Informed by the STS sociotehnical framework, this presentation exhibits the construction of resilience through a hybrid entity whereby social, organizational, and institutional conditions are combined with the state of technical and material durability. The presentation aims to experiment with sociotechnical resilience, drawing on Amir and Kant's (2018) characterization of sociotechnical resilience in three terms, namely sociomaterial structures, informational relations, and anticipatory practices. These three aspects of socitechnical resilience are translated into an agent-based model built upon the actor-network approach.


Introducing My Laboratory: The Lab-Life Simulator
Hanbyul Jeong, KAIST

Introducing My Laboratory: The Lab-Life Simulator (IML) is a board game developed by Engineers and Scientists for Change (ESC) in South Korea.
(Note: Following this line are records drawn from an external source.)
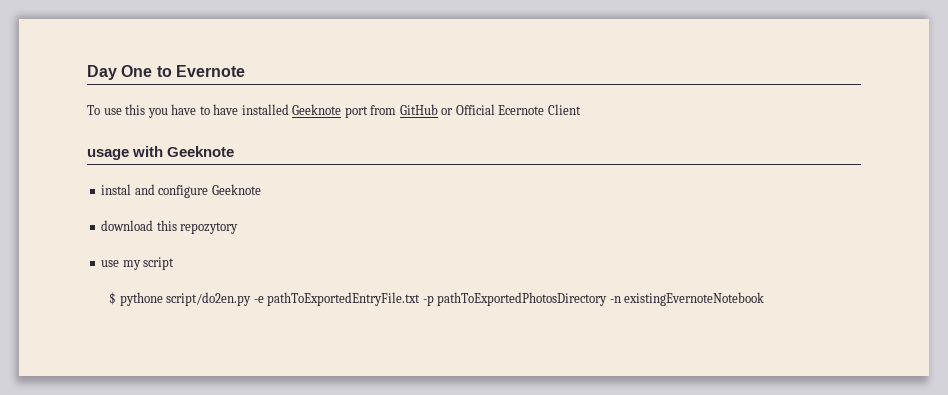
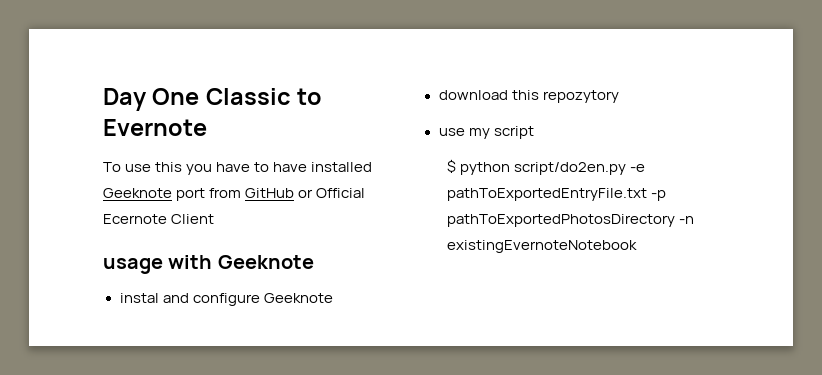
(153, 71) none -> [205,88,291,105] Classic
[119,292,163,306] pythone -> [459,162,510,175] python

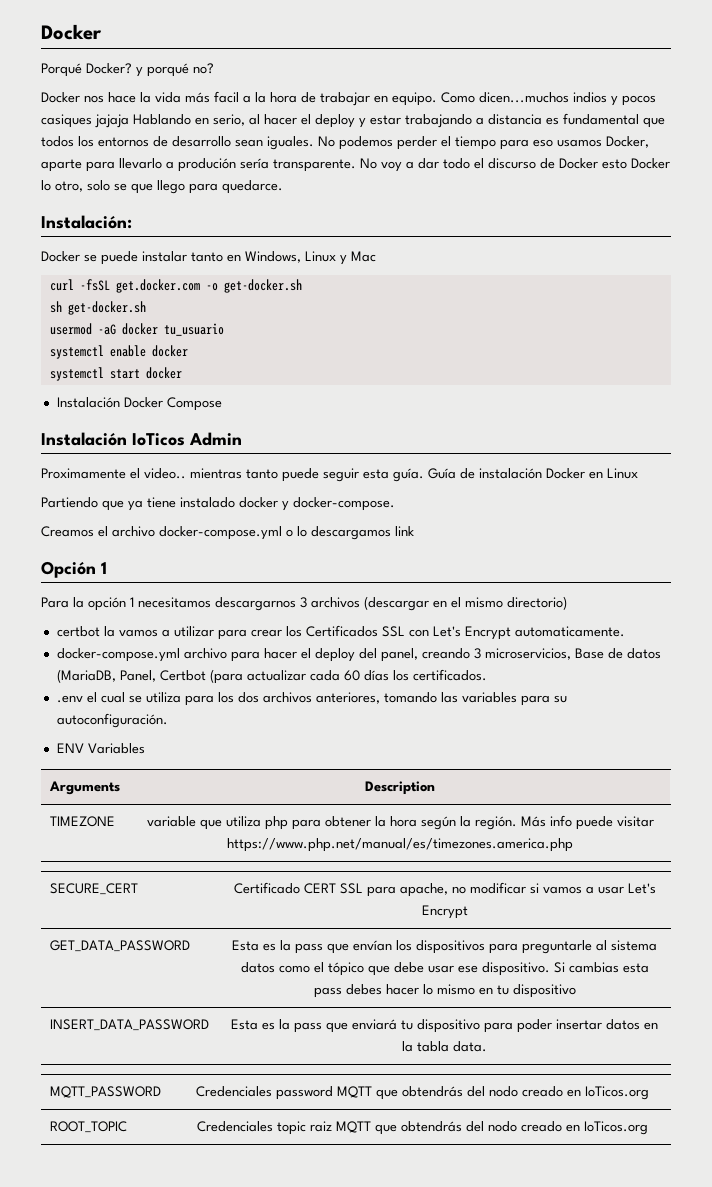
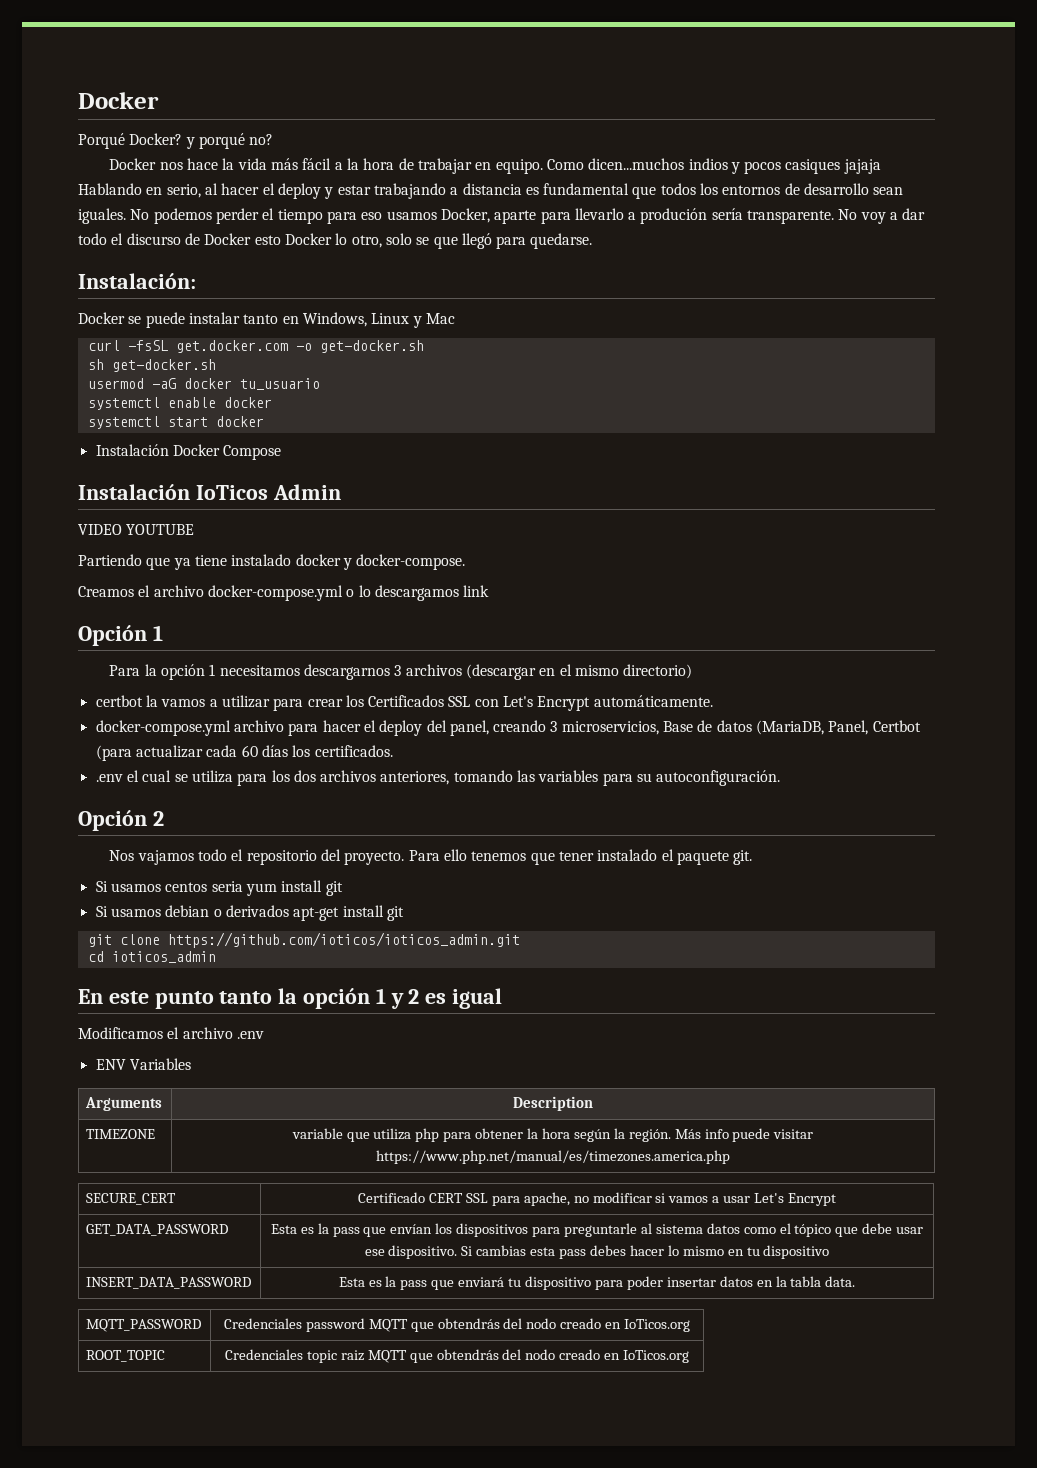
[214,91,239,103] facil -> [302,158,332,170] fácil
[157,180,283,194] llego para quedarce. -> [461,233,593,249] llegó para quedarse.
[41,468,638,482] Proximamente el video.. mientras tanto puede seguir esta guía. Guía de instalación Docker en Linux -> [78,524,195,535] VIDEO YOUTUBE
[514,626,625,637] automaticamente. -> [593,695,713,707] automáticamente.
(168, 720) none -> [78,810,164,831] [109,849,753,865] [95,880,343,896] [95,905,404,921] [87,932,520,948] [87,951,216,963] [78,988,503,1009] [78,1027,264,1039] // Opción 2 // Nos vajamos todo el repositorio del proyecto. Para ello tenemos que tener instalado el paquete git. // Si usamos centos seria yum install git // Si usamos debian o derivados apt-get install git // git clone https://github.com/ioticos/ioticos_admin.git // cd ioticos_admin // En este punto tanto la opción 1 y 2 es igual // Modificamos el archivo .env

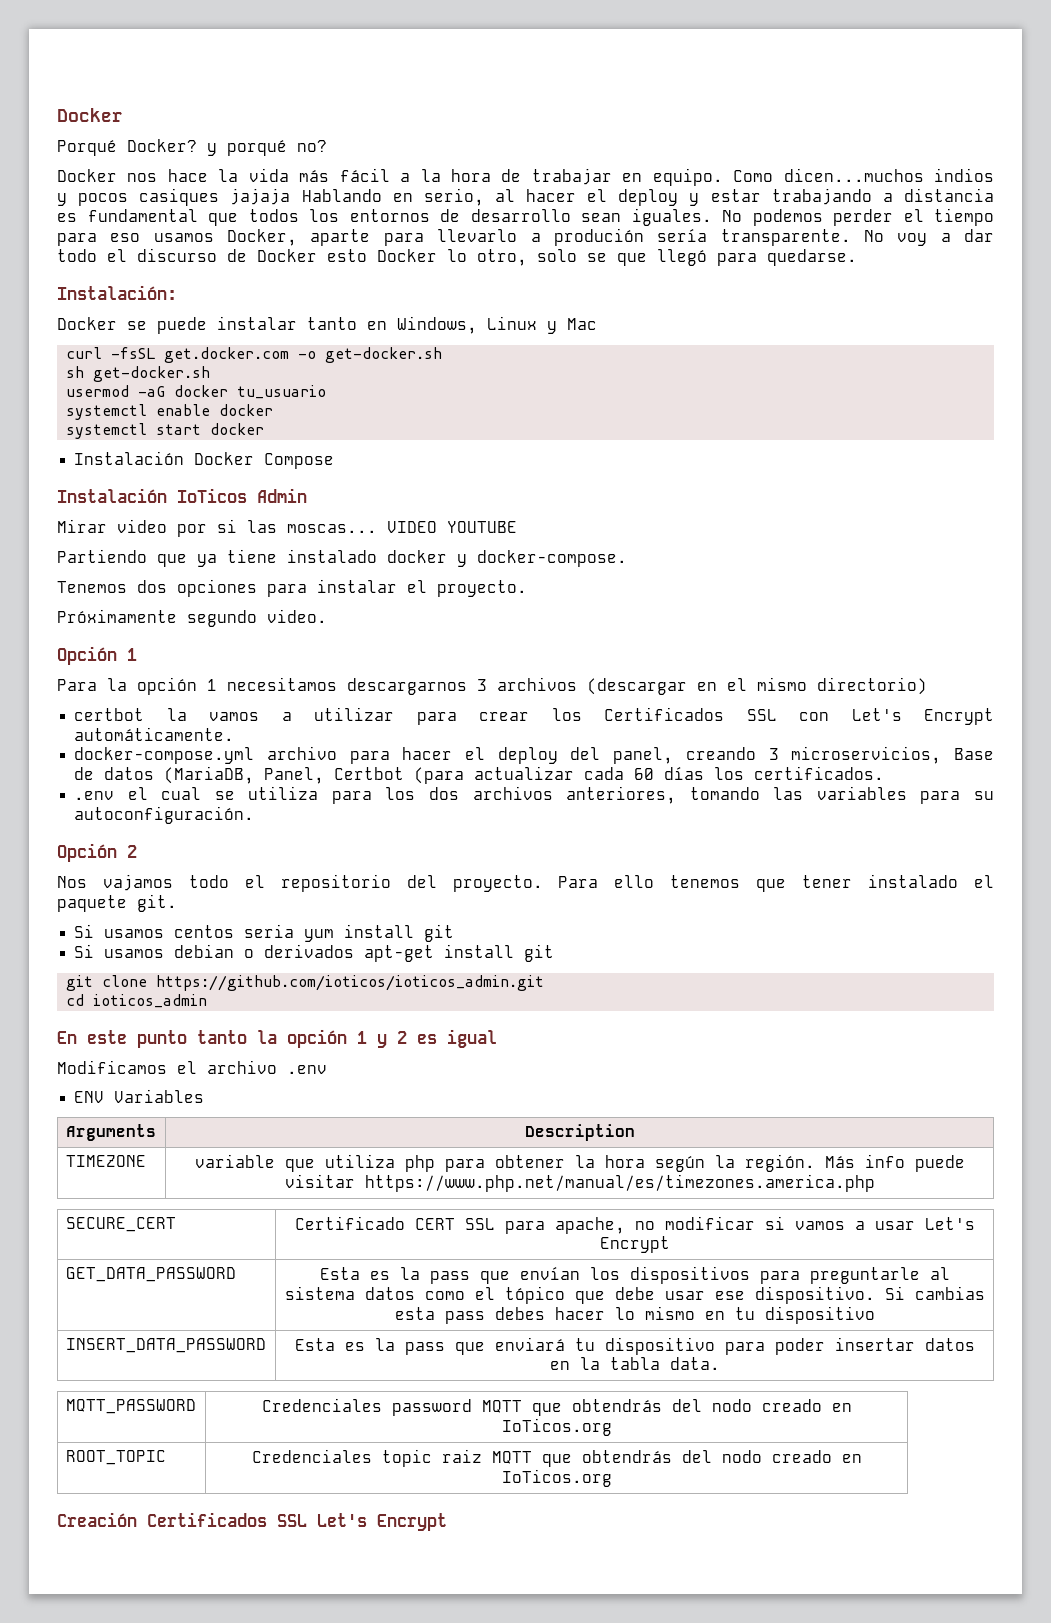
(341, 492) none -> [57,519,377,537] Mirar video por si las moscas...
[78,585,490,601] Creamos el archivo docker-compose.yml o lo descargamos link -> [57,579,527,597] [57,609,327,627] Tenemos dos opciones para instalar el proyecto. // Próximamente segundo video.
(690, 1356) none -> [57,1512,447,1531] // Creación Certificados SSL Let's Encrypt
It aims to simulate a social life in university laboratories so that the players can have a virtual experience of being a graduate student. IML suggests that designing and playing a game can effectively communicate the insights from STS on the influence of power, money, and policy in scientific research and education. The developers expects that the game also provides citizens and experts with an easy access to share their expectations and experiences in science.


Making and Doing Karrabing Filmmaking and the Aesthetic of Survivance
Elizabeth Povinelli, Colombia Univeristy

Most Karrabing live on a rural Indigenous community in the Northern Territory with low or no income. Their films and art works represent their lives, create bonds with their land, and intervene in global images of Indigeneity. They develop local artistic languages and forms, while allowing audiences to understand new forms of collective Indigenous agency. Their medium is a form of survivance – a refusal to relinquish their country and a means of investigating contemporary social conditions of inequality.
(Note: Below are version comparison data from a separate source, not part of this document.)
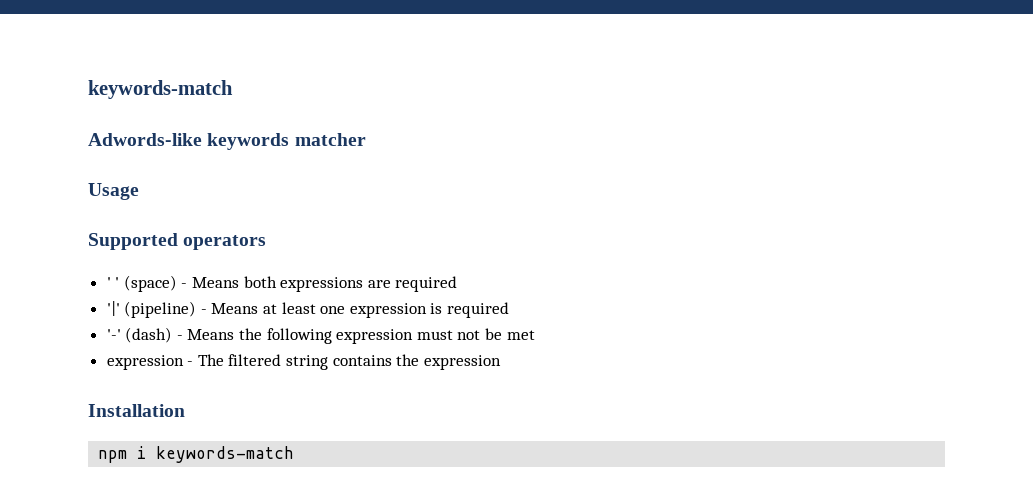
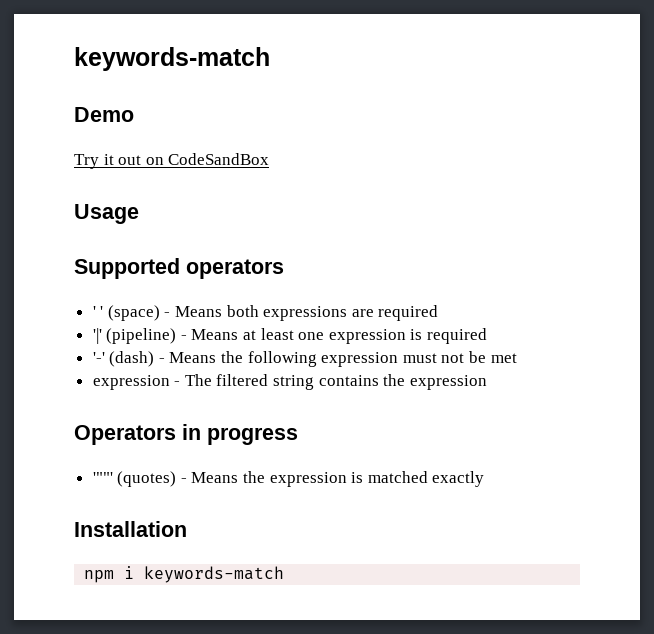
[88,133,366,150] Adwords-like keywords matcher -> [74,107,134,122] [74,153,270,169] Demo // Try it out on CodeSandBox
(501, 362) none -> [74,424,298,445] [92,471,485,487] // Operators in progress // '""' (quotes) - Means the expression is matched exactly

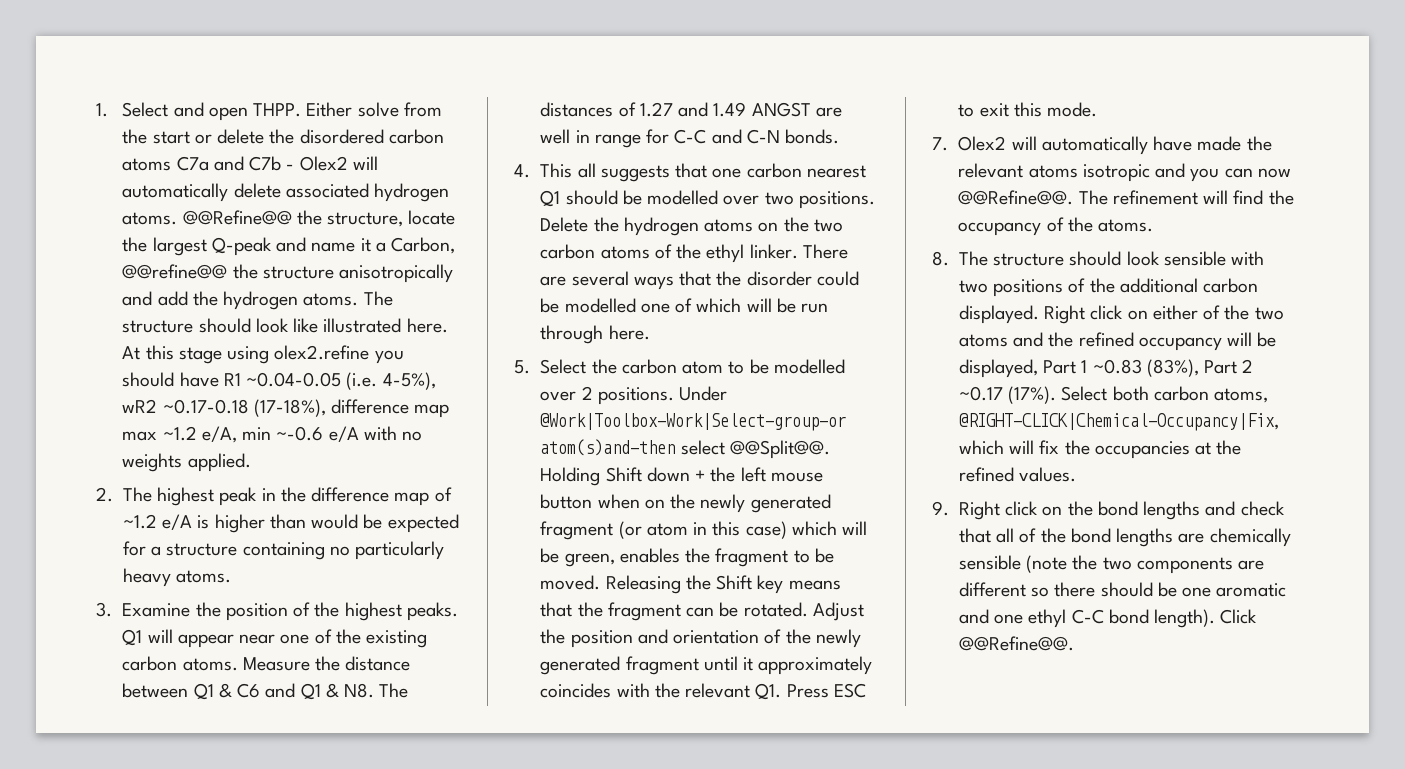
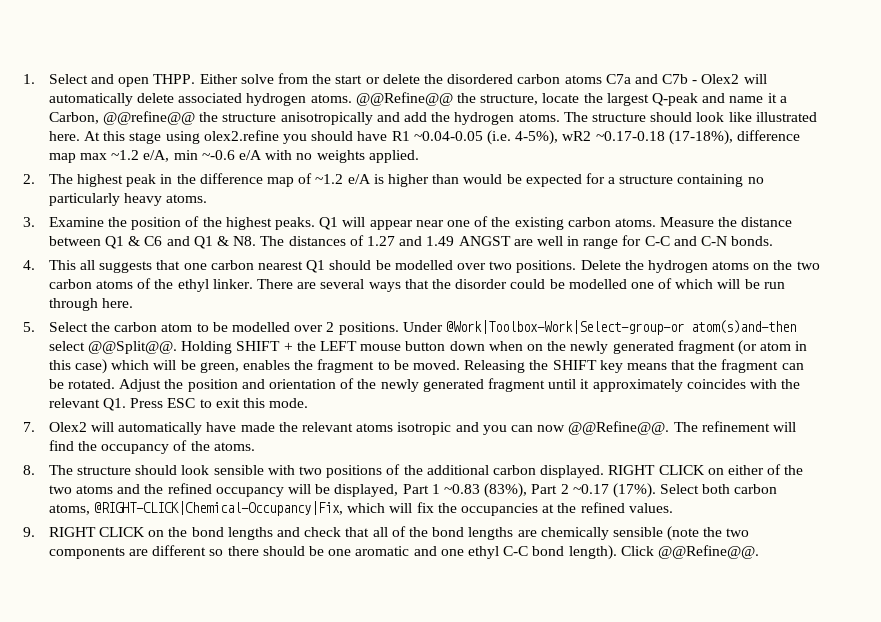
[605,467,690,482] Shift down -> [236,341,281,351] SHIFT
[740,467,766,482] left -> [320,341,358,351] LEFT
(593, 501) none -> [449,341,485,351] down
[716,575,753,590] Shift -> [552,360,597,370] SHIFT
[1044,305,1124,324] Right click -> [608,465,705,475] RIGHT CLICK
[958,501,1039,520] Right click -> [48,527,146,537] RIGHT CLICK

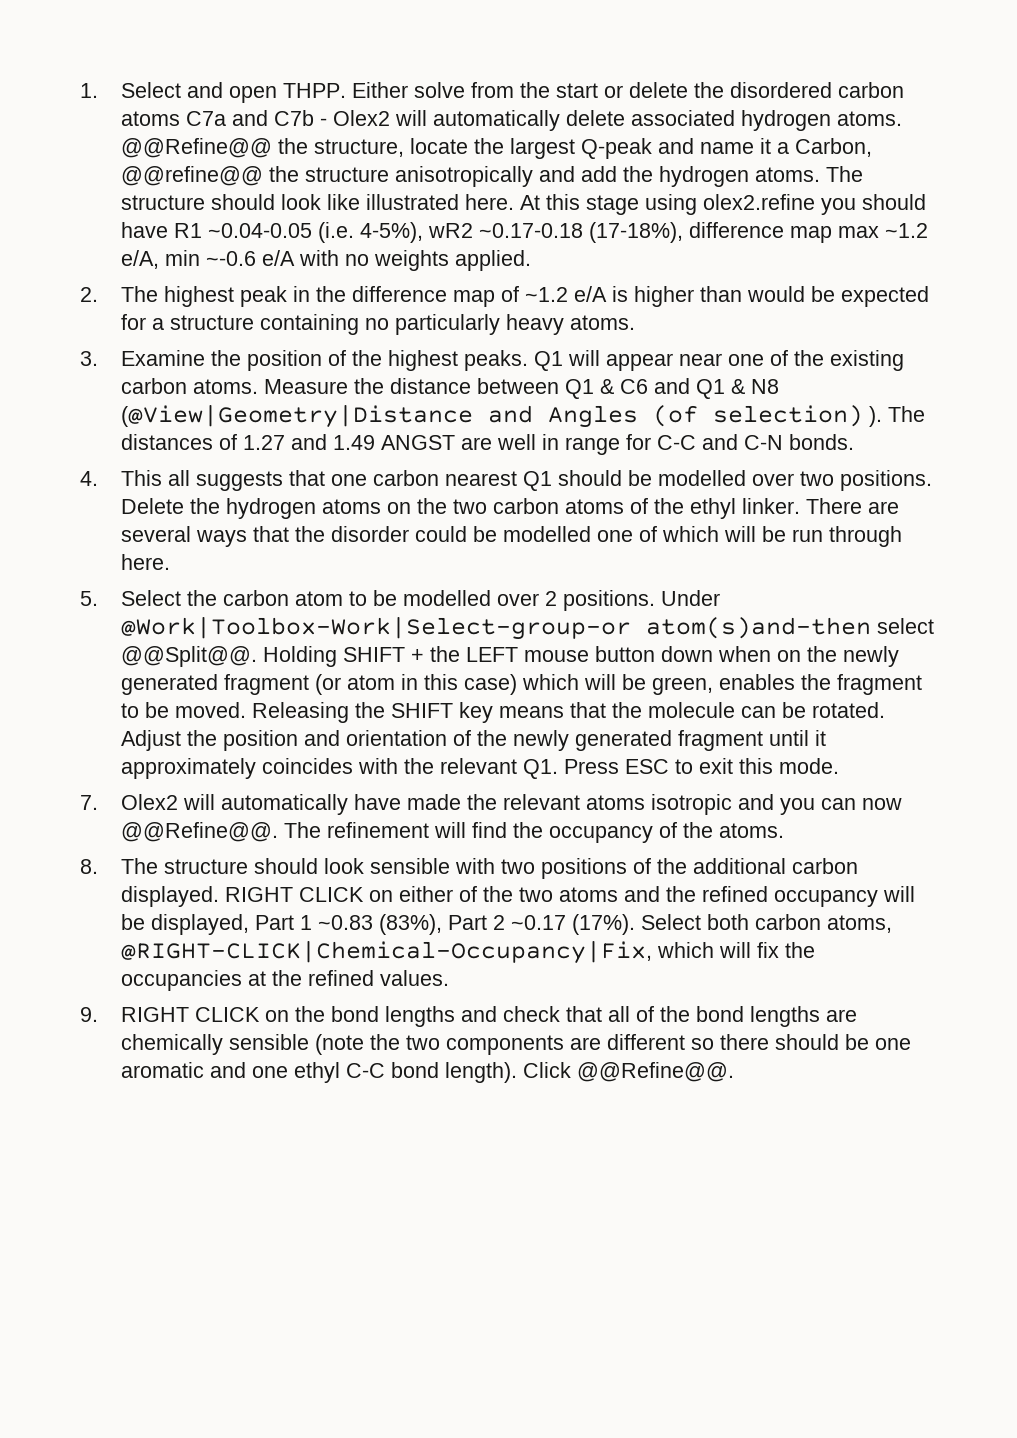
[233,236,257,246] N8. -> [750,379,779,394] [120,404,882,428] N8 (@View|Geometry|Distance and Angles (of selection) ).
[721,359,779,373] fragment -> [647,702,735,718] molecule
Transforming the standard blackbox of time
Barbara Bok, Swinburne University of Technology

With this prototype exhibit I want to intervene in the invisible but ubiquitous work that is constructing contemporary (standard) time that is embedded in STS scholars‘ practices and the phenomena they study. It is part of my project of transforming people's relationships with the future by generating opportunities for remaking the work of standard time. An array of displays of time-making accounts makes the work of constructing and imposing standard time perceptible. Activities stimulate participants to identify characteristics of standard time, examine and reflect on the effects of different time-constructing practices, and uncover unacknowledged assumptions and effects as they explore new time-making practices.


Ways of Seeing
Venkat Srinivasan, Archivist

The best indication to the vitality of an archive is its ability to shed light on context and process, and on the connections between memory, database and the narrative. The word that connects all these ideas to the archival object is annotation. It is through annotation/classification that we come to understand how memory can be boxed into an archival object, and it is through annotation/description that we begin to realize how an archival object can sit in diverse narratives. We are working on two digital tools to display this. One is Milli, a story building portal. Another is Specere, a dynamic and weighted annotation tool.


Where are the end-ups?
Sankalp Bhatnagar, The New School

This presentation formulates three concepts—end-ups, else-organising systems, second-order users—in order to confront challenges of design, in relation to its unintended consequences on institutions throughout society.